**PROBLEM STATEMENT**
Go over the entries and report the lines where the word "span" occurs.

[Web page revision data]
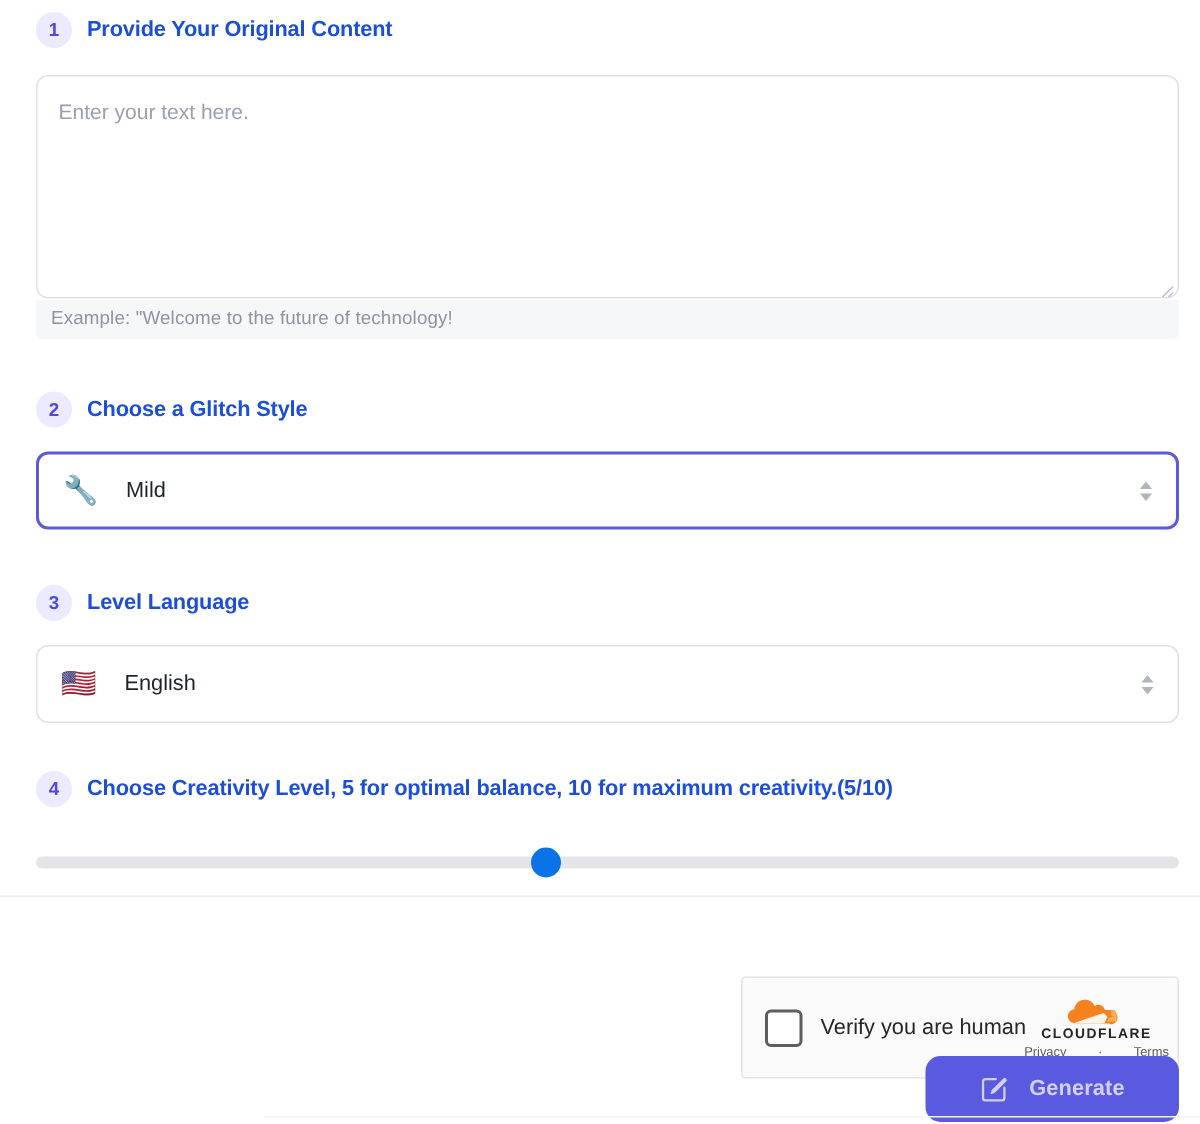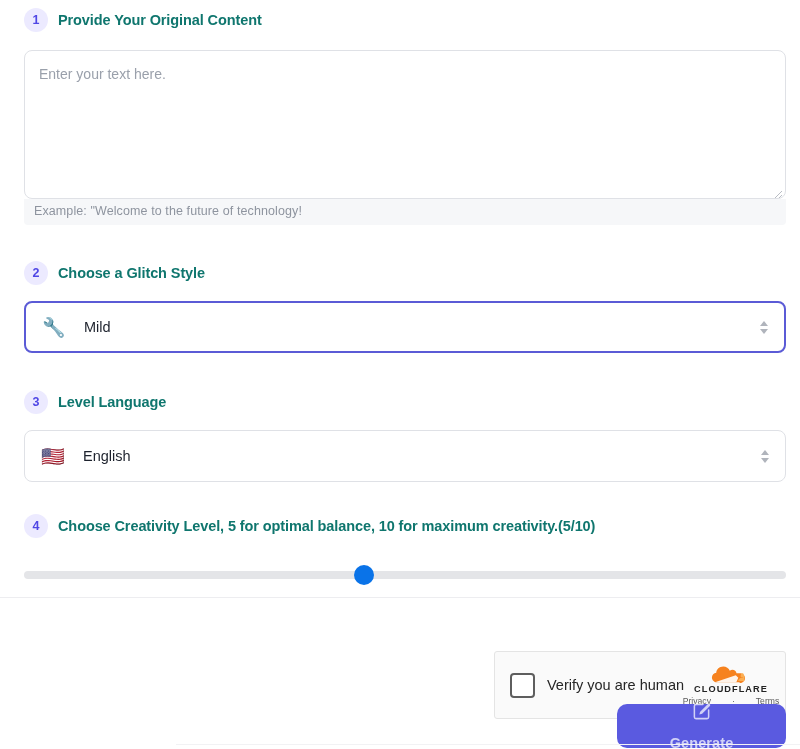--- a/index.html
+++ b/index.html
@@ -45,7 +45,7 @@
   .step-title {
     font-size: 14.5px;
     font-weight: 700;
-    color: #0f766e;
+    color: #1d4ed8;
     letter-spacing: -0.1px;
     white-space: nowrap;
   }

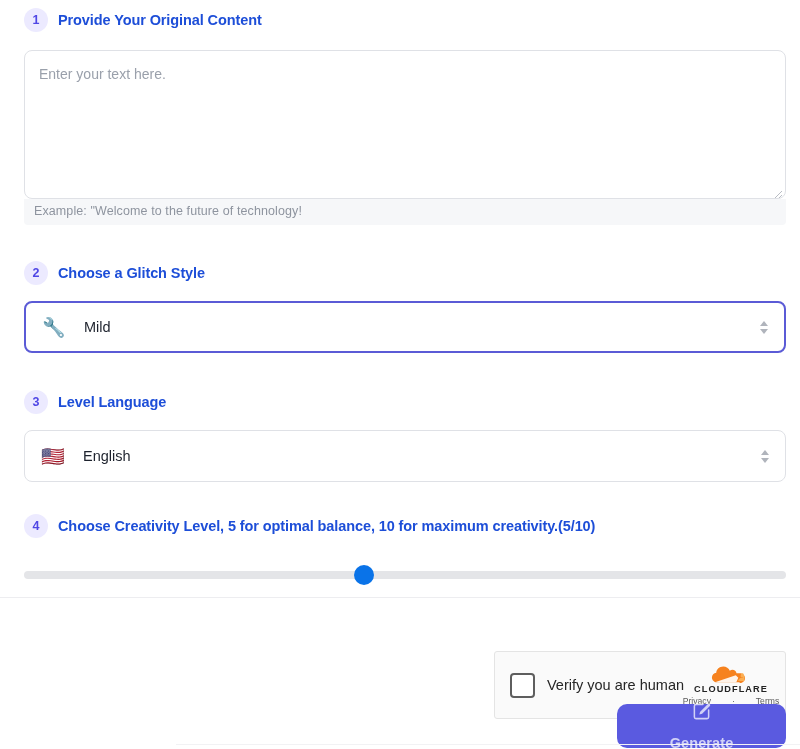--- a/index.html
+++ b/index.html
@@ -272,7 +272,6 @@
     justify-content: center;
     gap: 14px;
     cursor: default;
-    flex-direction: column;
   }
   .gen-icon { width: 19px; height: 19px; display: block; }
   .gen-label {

...

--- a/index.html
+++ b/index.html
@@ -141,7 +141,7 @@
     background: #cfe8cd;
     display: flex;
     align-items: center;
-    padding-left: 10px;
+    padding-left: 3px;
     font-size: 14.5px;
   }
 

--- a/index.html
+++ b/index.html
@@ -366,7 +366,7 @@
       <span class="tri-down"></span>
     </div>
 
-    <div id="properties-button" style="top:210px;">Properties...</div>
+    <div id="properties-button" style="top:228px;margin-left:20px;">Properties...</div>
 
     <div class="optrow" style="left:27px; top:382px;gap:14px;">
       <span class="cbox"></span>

**PROBLEM SOLUTION**
       <span class="tri-down"></span>
       <span class="cbox"></span>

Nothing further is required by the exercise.